El tío Layo se volvió hacia ella.

– ¿Querés que vamos a lo de Rogelio? -dijo.

Ella ni siquiera levantó la cabeza.

– No -dijo-. Hoy no.

El tío Layo suspiró.

– Vamos, Ladeado, vení, vamonos -dijo.

La canoa amarilla va dejando una estela suave detrás suyo, una estela que va ensanchándose a medida que se aleja de la canoa. El filo de la proa corta despacio el agua que parece estar formada por dos capas de materia y textura, y hasta dirección diferentes: una capa tensa, cristalina, una película rígida extendida sobre la superficie, inmóvil, y debajo una turbulenta e informe masa de agua marrón en movimiento espurio y perpetuo.

Los ojos del Ladeado parpadean durante un largo rato, bajo las cejas fruncidas, espesas, y después lo miran fijo y sin parpadear. -Tío -dice.

Wenceslao sacude la cabeza pero los ojos fijos del Ladeado no lo ven.

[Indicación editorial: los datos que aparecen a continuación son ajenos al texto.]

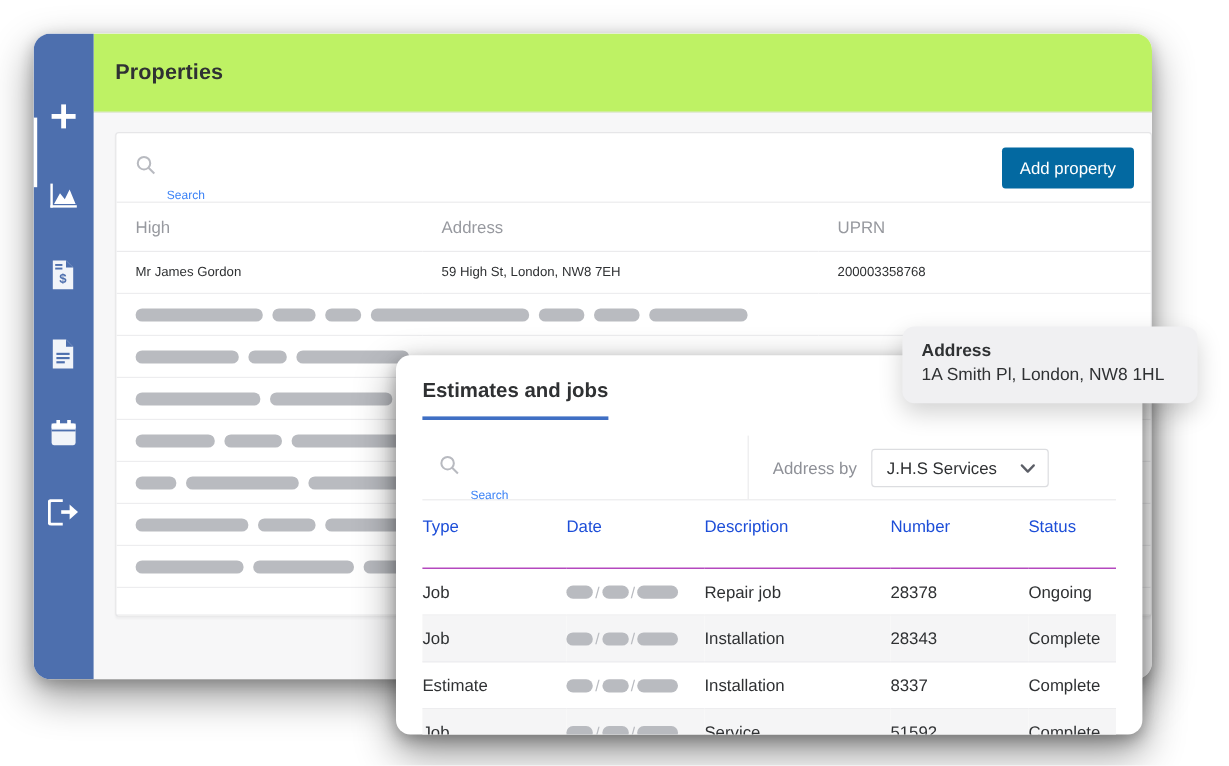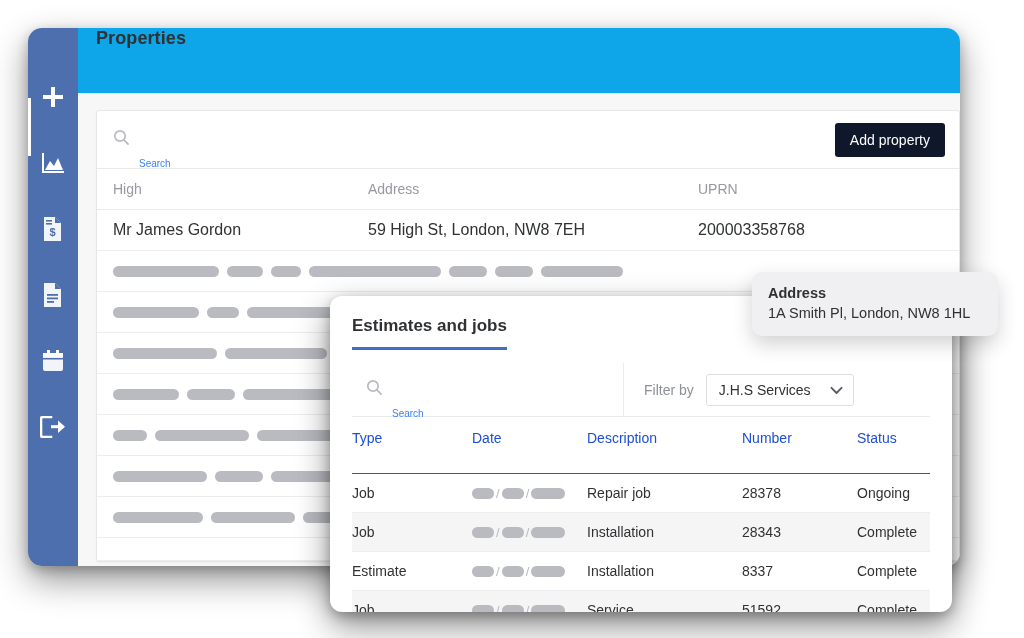"Properties" .page-header { align-items: flex-start -> center; background: #0ea5e9 -> #bef264 }
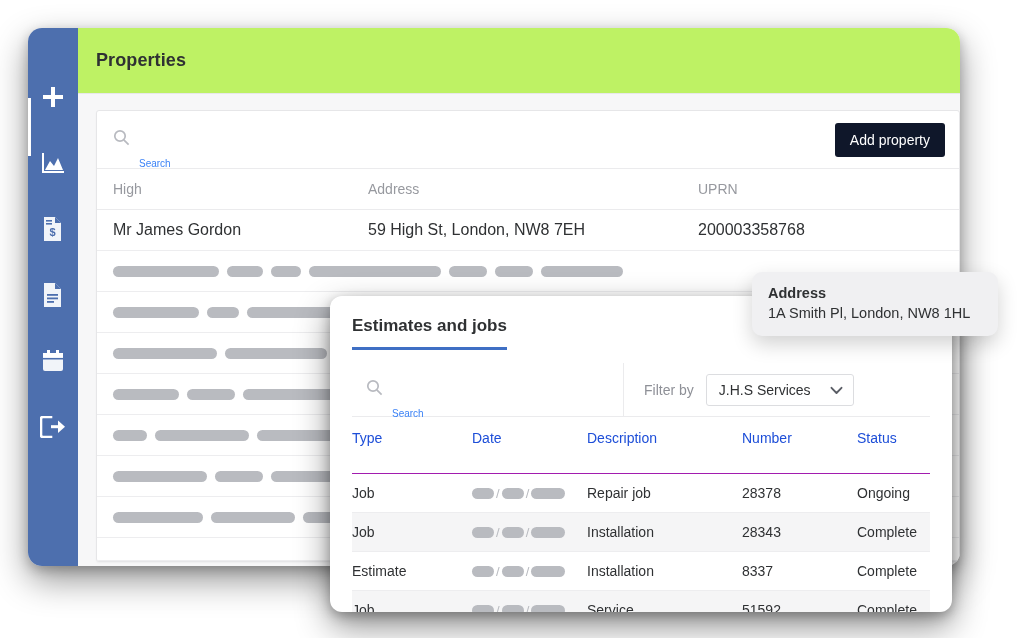"Add property" .btn-primary { background: #0f172a -> #0369a1 }
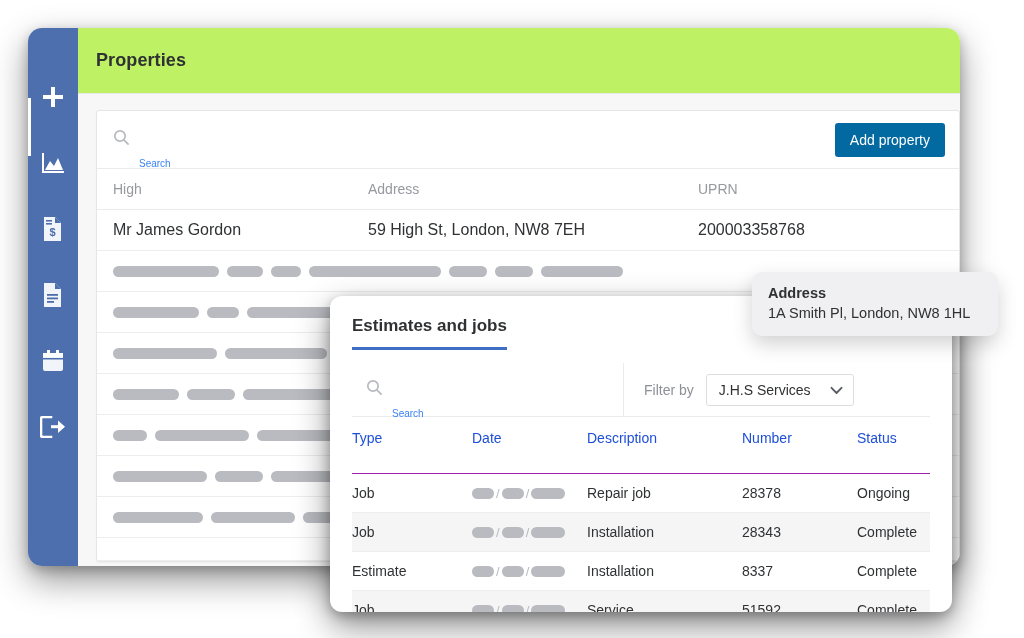"Mr James Gordon" table.data-table td { font-size: 16px -> 11px }
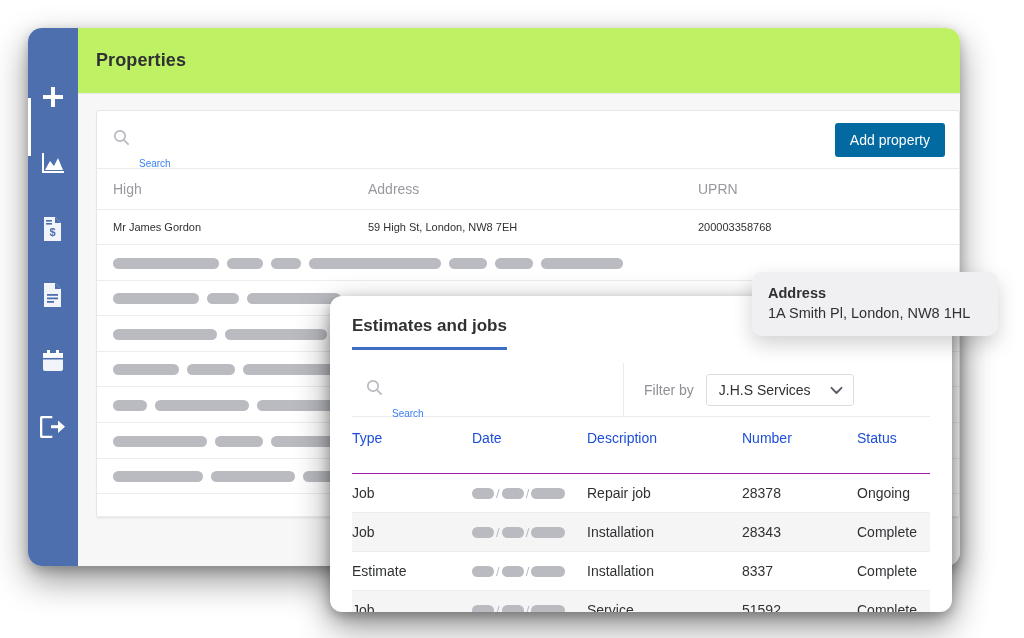"Filter by" span.filter-label { text: Filter -> Address }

– Tío -vuelve a decir-. ¿Le va decir que me mande? -Seguro que sí -dice Wenceslao. Están sentados uno frente al otro: Wenceslao, que rema, de espaldas a la dirección que lleva la canoa. Ve por lo tanto, por encima de la cabeza del Ladeado, cómo la orilla de la isla se aleja de ellos, gradual. Los árboles bajo cuya sombra había estado un rato antes recogiendo higos y limones se han convertido en una masa verde que se confunde con la gran mancha verde de la isla. Pero todavía no es una mancha verde sino una maraña intrincada de arbustos y pastos y árboles, con las barrancas de tierra clara yéndose a pique sobre el río y el descenso amarillo de la playa inclinándose hacia el agua.

– Mi papá dice que no -dice el Ladeado-. Dice que no voy a servir para eso ni para tampoco trabajar.

– Él dice nomás -dice Wenceslao-. ¿Acaso no te han mandado buscarme? Has cruzado solo el río con la canoa. Eso es un trabajo.

– Pero mi papá dice que traigo mala suerte -dice el Ladeado-. Dice que nací torcido, y que traigo mala suerte. -Cosas del borracho de tu padre -se ríe Wenceslao-. ¿De dónde sacó eso?

– Me ve y sacude la cabeza, y se pone a quejarse -dice el Ladeado.

Wenceslao se ríe. -Qué bruto -dice.

El Ladeado frunce más las cejas y resopla, parpadeando muchas veces al hablar.

– El tío Rogelio dice que le va decir que tiene que mandarme. ¿Usted también le va decir, tío?

– Claro que sí -dice Wenceslao, riéndose.

– ¿En serio, tío?

Wenceslao deja de reírse. Mira al Ladeado en la cara.

– Palabra de honor que le voy a decir -dice Wenceslao.